«Sono appena ritornato da Alessandropoli, una visita strategicamente importante che ha messo a fuoco sia le eccezionali relazioni militari fra Stati uniti e Grecia, sia l’investimento strategico che il governo degli Stati uniti sta facendo ad Alessandropoli»
lo ha dichiarato il 16 settembre l’ambasciatore statunitense in Grecia Geoffrey Pyatt (nominato nel 2016 dal presidente Obama).

Il porto di Alessandropoli, nella Grecia nord-orientale confinante con Turchia e Bulgaria, è situato sull’Egeo a ridosso dello Stretto dei Dardanelli che, collegando in territorio turco il Mediterraneo e il Mar Nero, costituisce una fondamentale via di transito marittima soprattutto per la Russia.

Quale sia l’importanza geostrategica di questo porto, che Pyatt ha visitato insieme al ministro greco della Difesa Nikolaos Panagiotopoulos, lo spiega la stessa Ambasciata Usa ad Atene: «Il porto di Alessandropoli, grazie alla sua ubicazione strategica e alle sue infrastrutture, è ben posizionato per appoggiare esercitazioni militari nella regione, come ha dimostrato la recente Saber Guardian 2019».

L’«investimento strategico», che Washington sta già effettuando nelle infrastrutture portuali, mira a fare di Alessandropoli una delle più importanti basi militari Usa nella regione, in grado di bloccare l’accesso delle navi russe al Mediterraneo.

Ciò è reso possibile dalle «eccezionali relazioni militari» con la Grecia, che da tempo ha messo le sue basi militari a disposizione degli Stati uniti: in particolare Larissa per i droni armati Reapers e Stefanovikio per i caccia F-16 e gli elicotteri Apache.

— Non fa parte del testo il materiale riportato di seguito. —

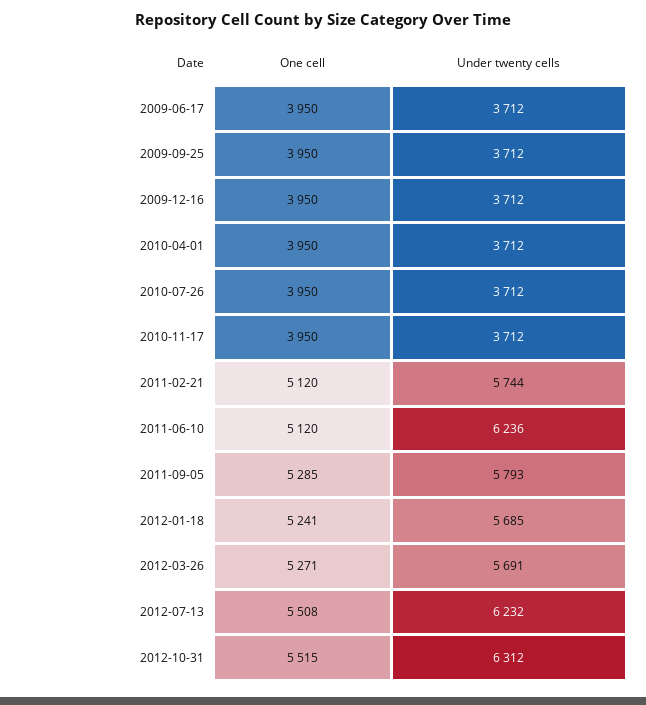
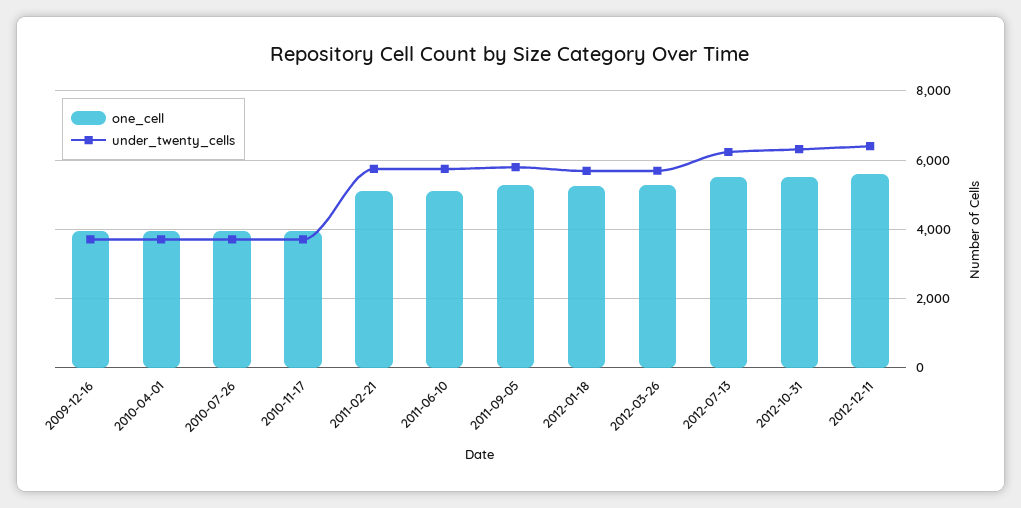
One cell, 2009-06-17: 3950 -> none
Under twenty cells, 2009-06-17: 3712 -> none
One cell, 2009-09-25: 3950 -> none
Under twenty cells, 2009-09-25: 3712 -> none
Under twenty cells, 2011-06-10: 6236 -> 5800
One cell, 2012-12-11: none -> 5600
Under twenty cells, 2012-12-11: none -> 6400

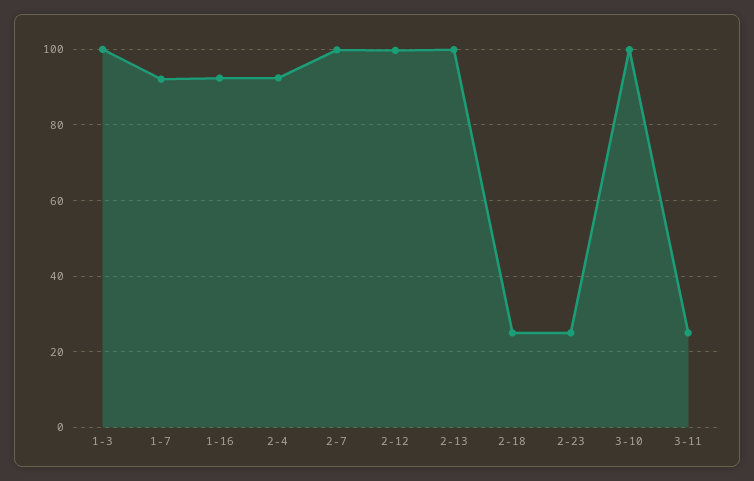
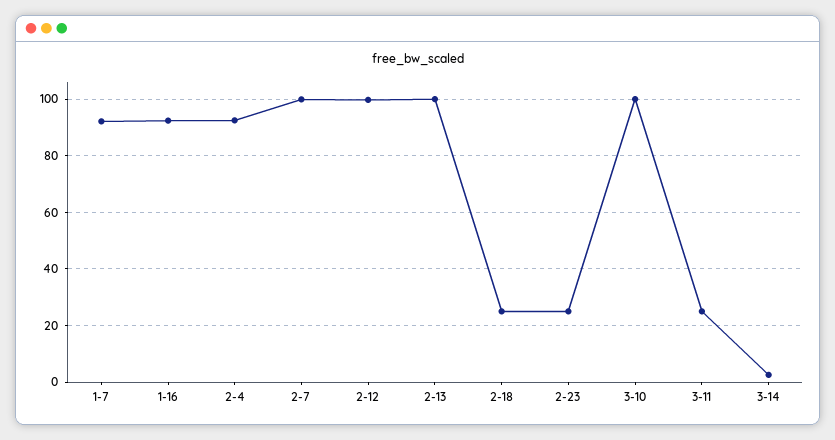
1-3: 100 -> none
3-14: none -> 2.5

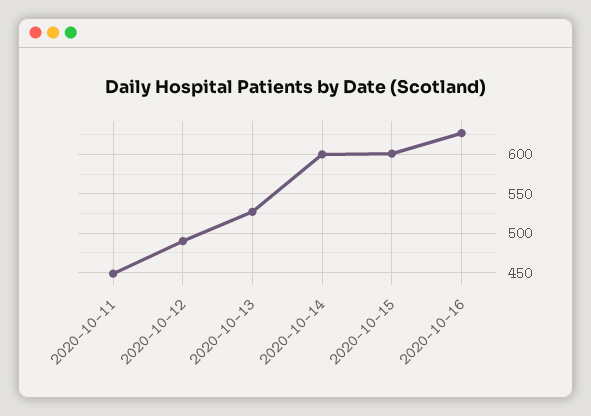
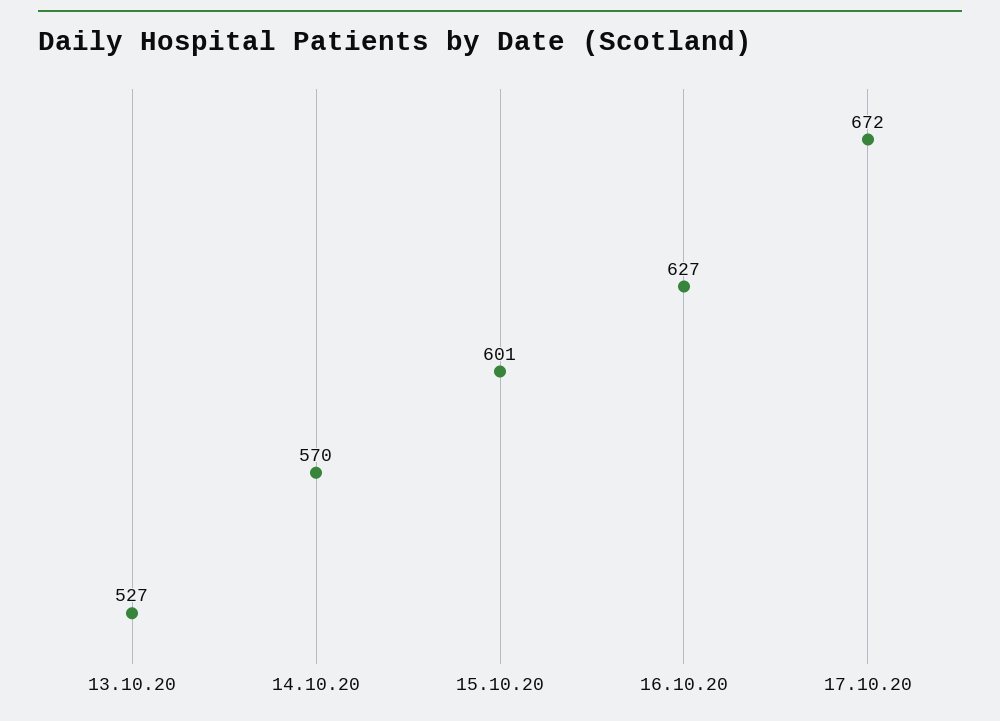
2020-10-11: 450 -> none
2020-10-12: 490 -> none
2020-10-14: 600 -> 570
17.10.20: none -> 672

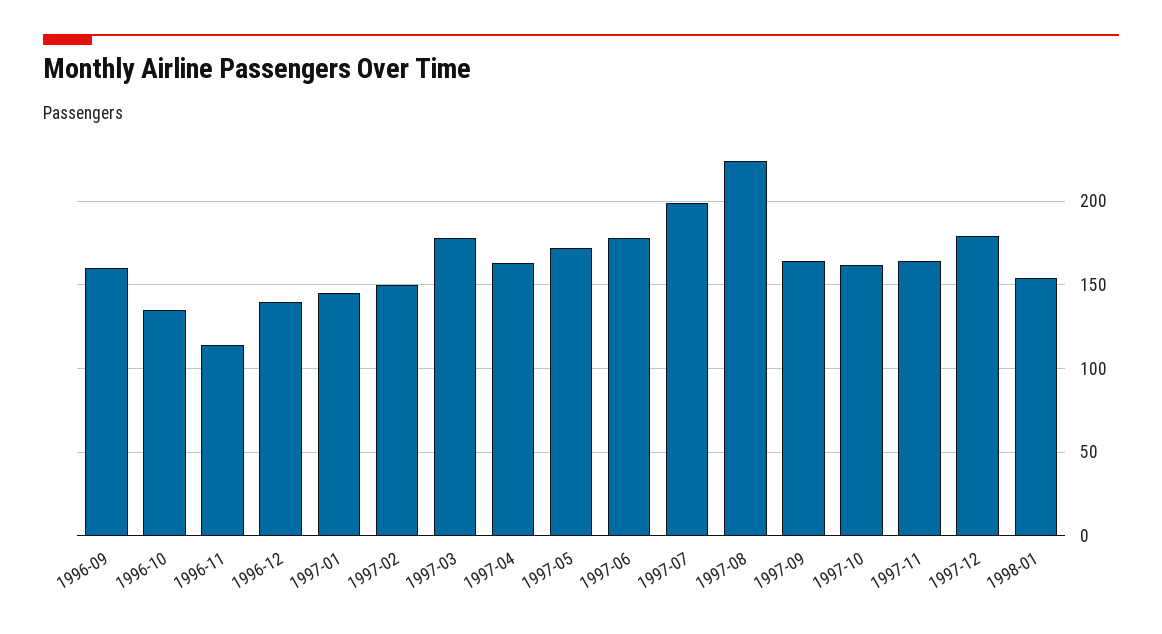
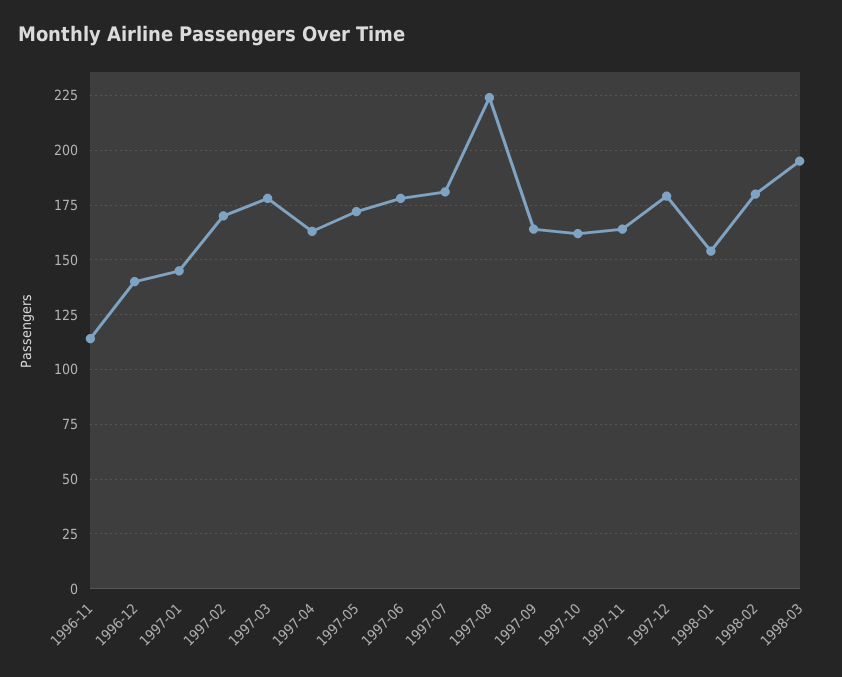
1996-09: 160 -> none
1996-10: 135 -> none
1997-02: 150 -> 170
1997-07: 200 -> 180
1998-02: none -> 180
1998-03: none -> 195

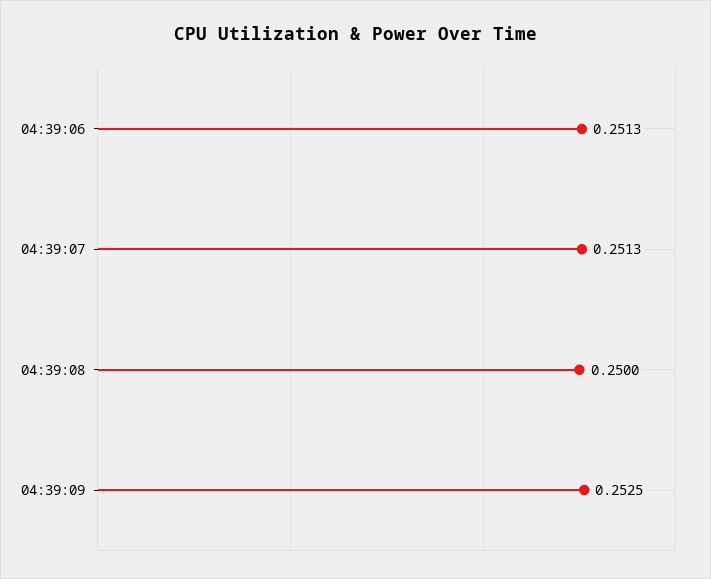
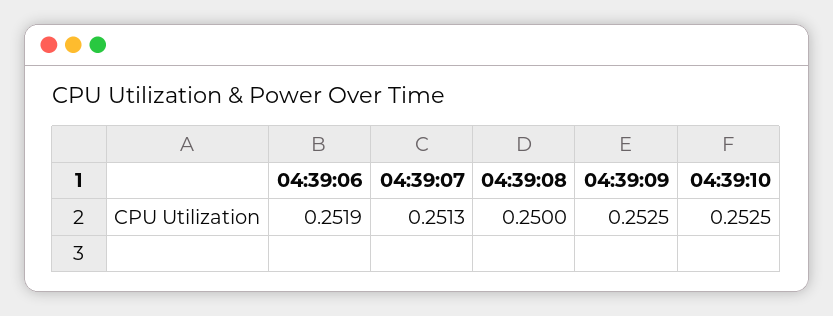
04:39:06: 0.2513 -> 0.2519
04:39:10: none -> 0.2525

Quest’ultima, che sarà privatizzata, verrà acquistata dagli Usa. L’ambasciatore Pyatt non nasconde gli interessi che portano gli Usa a rafforzare la loro presenza militare in Grecia e altri paesi della regione mediterranea: «Stiamo lavorando con altri partner democratici nella regione per respingere malefici attori come la Russia e la Cina che hanno interessi differenti dai nostri», in particolare «la Russia che usa l’energia quale strumento della sua malefica influenza». Sottolinea quindi l’importanza assunta dalla «geopolitica dell’energia», affermando che «Alessandropoli ha un ruolo cruciale di collegamento per la sicurezza energetica e la stabilità dell’Europa».

La Tracia Occidentale, la regione greca in cui è situato il porto, è infatti «un crocevia energetico per l’Europa Centrale e Orientale». Per capire che cosa intenda l’ambasciatore basta dare uno sguardo alla carta geografica.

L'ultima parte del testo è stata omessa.